From Conversation to Clinical Insight: The Role of Clinical Decision Support in Ambient Voice Technology
We previously spoke with Phil Verplancke, FDB’s Product and ITS Director, about AI and healthcare. Since then, FDB has been exploring exciting developments in the ambient voice technology (AVT) space, particularly around how it can enhance medicines clinical decision support (CDS).
Amy Smith, who is our AVT expert and leads FDB’s clinical decision support strategy, spoke to us about the opportunities emerging at the intersection of conversational AI and medicines safety.
Amy, as ambient voice technology becomes more widely adopted across the NHS, why is it important that medicines clinical decision support evolves alongside it?
We’re seeing AI adoption accelerate across clinical settings in the NHS with AVT increasingly being used to capture consultations and clinical conversations in real time. Used appropriately, these technologies have the potential to reduce administrative burden for clinicians and support more natural, patient-centred consultations through documentation and note-taking.
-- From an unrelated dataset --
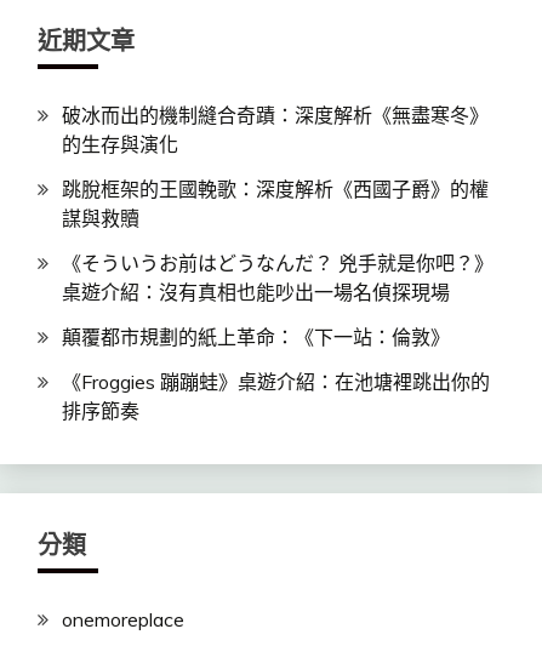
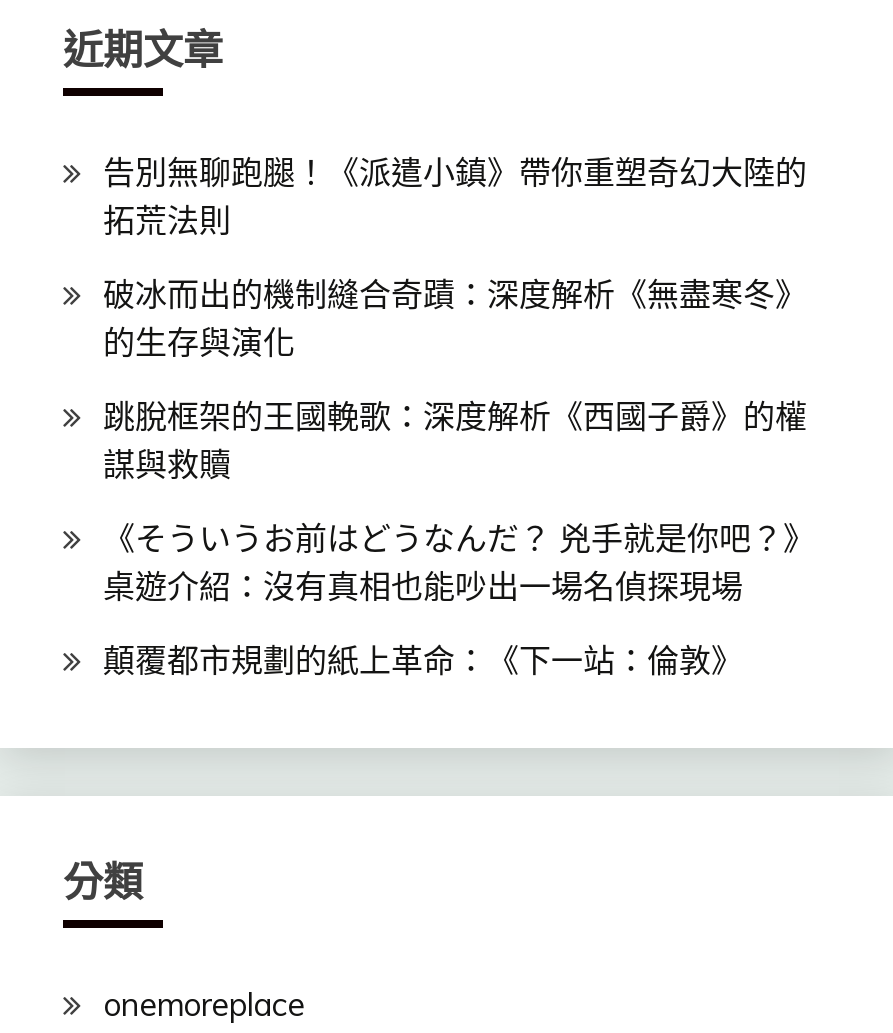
none -> [103,153,807,241] 告別無聊跑腿！《派遣小鎮》帶你重塑奇幻大陸的 | 拓荒法則
moved [62,104,489,349] -> [103,274,807,679]: 破冰而出的機制縫合奇蹟：深度解析《無盡寒冬》 | 的生存與演化 | 跳脫框架的王國輓歌：深度解析《西國子爵》的權 | 謀與救贖 | 桌遊介紹：沒有真相也能吵出一場名偵探現場 | 顛覆都市規劃的紙上革命：《下一站：倫敦》
[62,369,490,423] 《Froggies 蹦蹦蛙》桌遊介紹：在池塘裡跳出你的 | 排序節奏 -> none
However, from FDB’s perspective, capturing the conversation is only a small part of the story! If AVT is going to become embedded within prescribing and wider clinical workflows, then trusted medicines safety logic also needs to become part of that process.
What’s particularly exciting is that AVT creates an opportunity for CDS to engage earlier and more naturally within the clinical workflow. Traditionally, decision support has operated at the point of prescribing, but conversational AI opens the possibility of surfacing explainable, evidence-based medicines intelligence as decisions are being formed.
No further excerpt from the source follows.